Die Vorlage zielt darauf ab, die geltenden Regeln zur Anrechnung von Strombeschaffungskosten an die tatsächlichen Marktmechanismen anzupassen. Damit reagiert die Politik auf zunehmende Schwankungen im Stromsystem und auf komplexere Beschaffungsstrategien der Verteilnetzbetreiber.
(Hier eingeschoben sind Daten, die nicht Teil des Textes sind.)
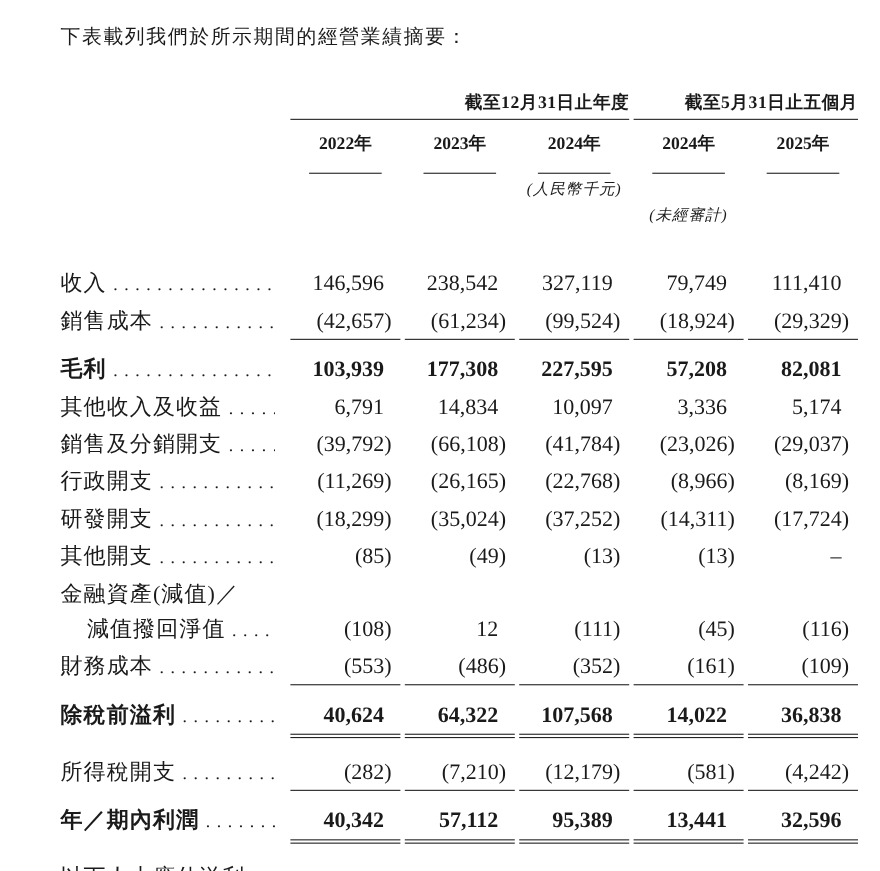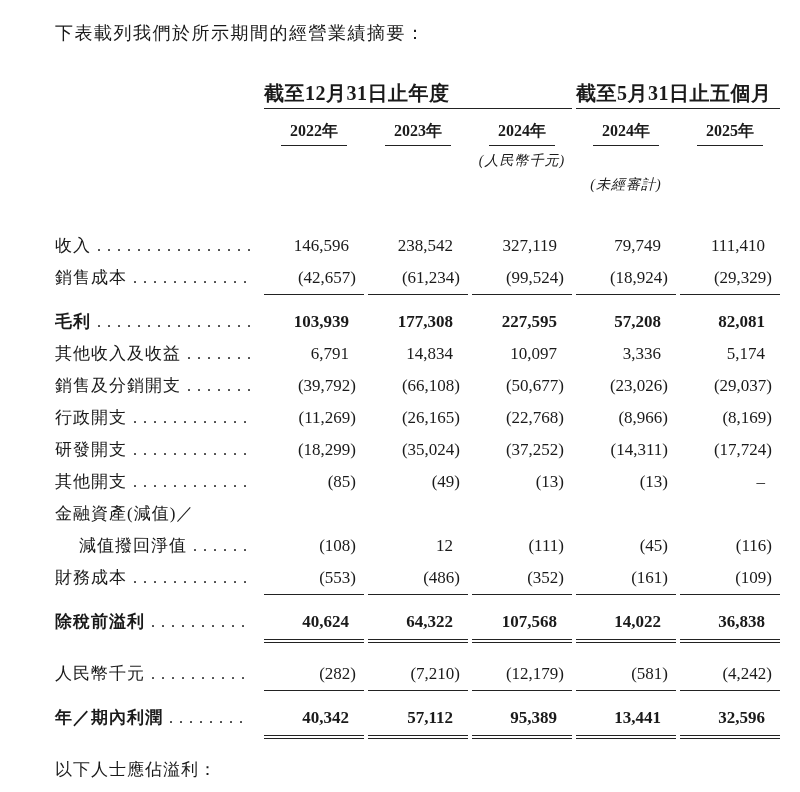"截至12月31日止年度" .group { font-size: 20px -> 16px; text-align: left -> right }
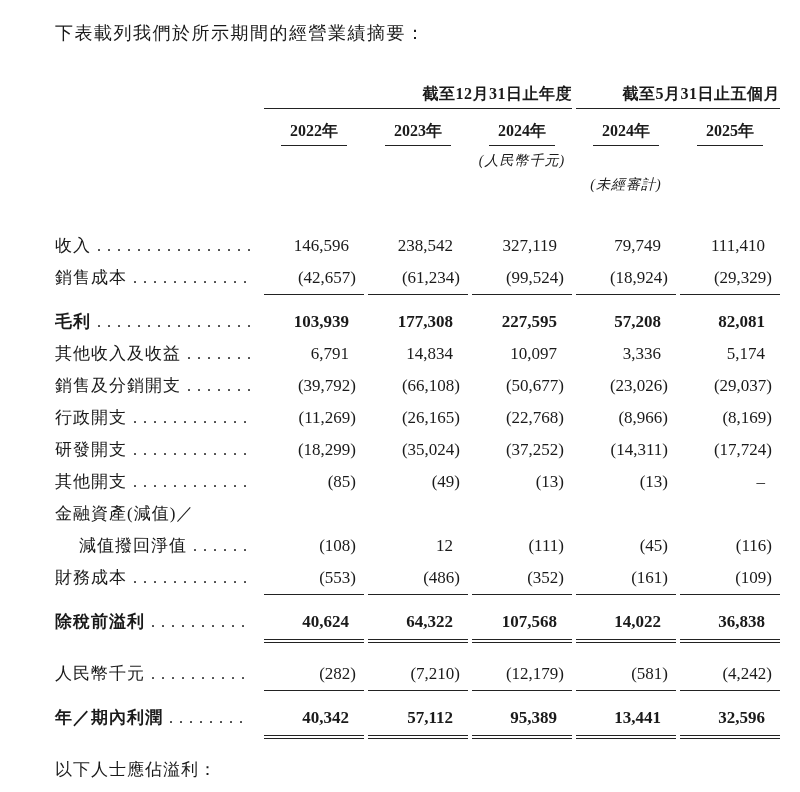"2022年" .yr span { padding: 0 9px 4px -> 0 9px 16px }
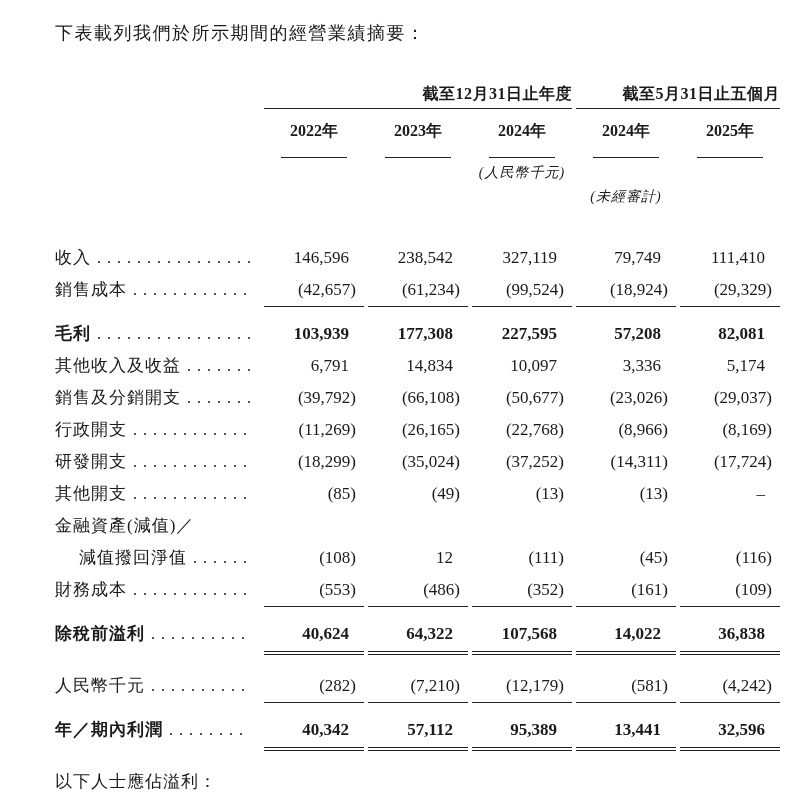"收入" .row { font-size: 17px -> 20px }
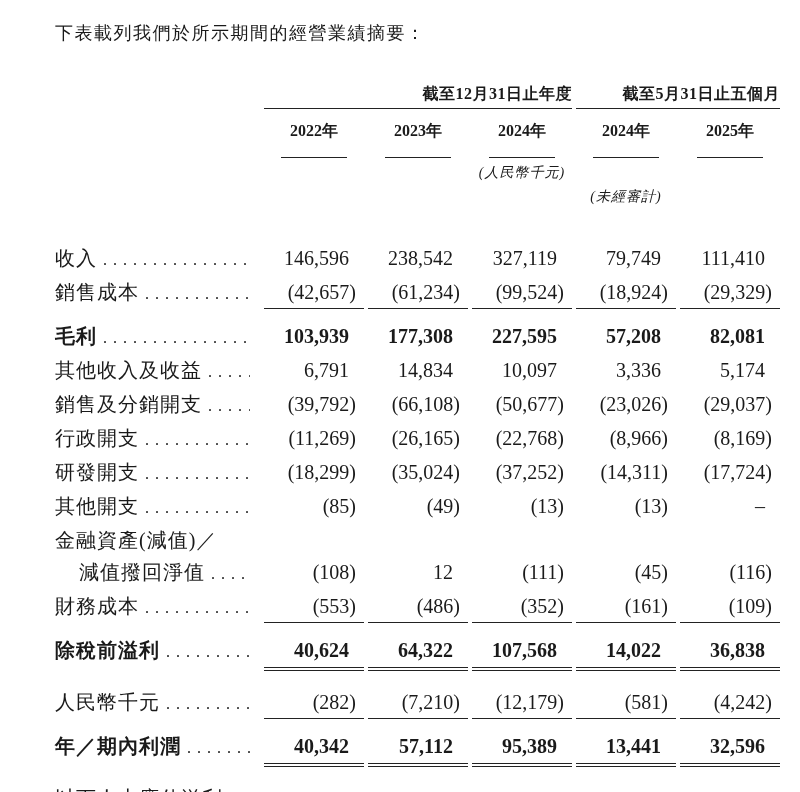"(50,677)" div.num { text: 50,677 -> 41,784 }
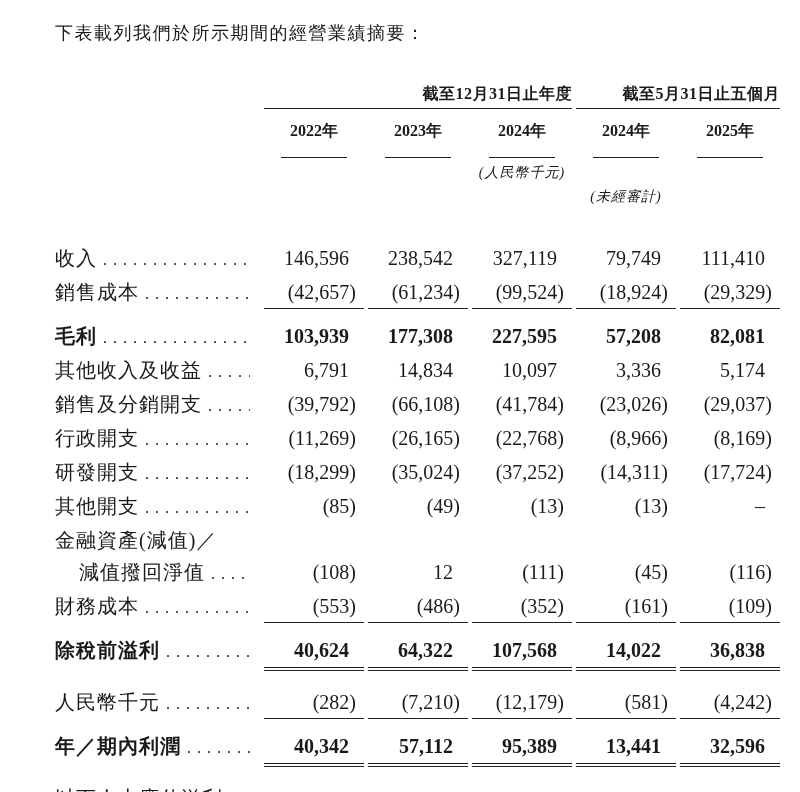"人民幣千元" span { text: 人民幣千元 -> 所得稅開支 }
Der Nationalrat behandelt die Vorlage in der Sondersession 2026, der Ständerat wird voraussichtlich in der Sommersession darüber entscheiden.
Neue Logik bei Gewinnen und Verlusten
Bislang dürfen Grundversorger lediglich die reinen Beschaffungskosten in die Tarife einrechnen. Verluste aus kurzfristigen Marktgeschäften tragen sie selbst, während Gewinne nicht an die Kundinnen und Kunden weitergegeben werden.
Diese asymmetrische Behandlung soll nun korrigiert werden. Künftig sollen sämtliche Beschaffungsaktivitäten als Nettokosten berücksichtigt werden. Das bedeutet, dass sowohl Verluste als auch Gewinne in die Tarifberechnung einfliessen.
Der Bundesrat beurteilt diesen Ansatz als sachgerecht, da er der Realität der Strombeschaffung besser entspricht und die tatsächlichen Kostenstrukturen abbildet.
Neue Regeln für Strombeschaffungskosten
- Nettokosten statt Einzelbetrachtung von Verlusten und Gewinnen
- Symmetrische Behandlung von Beschaffungsergebnissen
- Stärkere Orientierung an realen Marktprozessen
Stabilere Tarife durch strukturierte Beschaffung
Die Anpassung soll gezielt Anreize für eine strukturierte und langfristige Beschaffung schaffen. Grundversorger müssen die Energienachfrage ihrer Kunden im Voraus planen und gleichzeitig kurzfristige Schwankungen ausgleichen.
Diese Schwankungen entstehen unter anderem durch Wetterverhältnisse oder den steigenden Anteil an Photovoltaik. Um diese auszugleichen, sind laufende Käufe und Verkäufe am Markt erforderlich, die zu Gewinnen oder Verlusten führen können.
Durch die neue Regelung sollen diese Transaktionen vollständig in die Kostenbetrachtung einfliessen und so die Tarifstabilität verbessern.
Aufsicht soll Missbrauch verhindern
Der Bundesrat betont, dass die neue Regelung klare Leitplanken benötigt. Es soll verhindert werden, dass übermässige oder ungenaue Beschaffung zu unnötigen Kosten führt, die anschliessend auf die Kunden überwälzt werden.
Daher sollen nur notwendige Transaktionen anrechenbar sein. Zusätzlich sind verstärkte Aufsicht und geeignete Garantien vorgesehen, um Fehlanreize zu vermeiden.
Ziel bleibt der Schutz der Endverbraucher vor übermässigen Preisschwankungen bei gleichzeitig stabilen Rahmenbedingungen für die Energieversorger.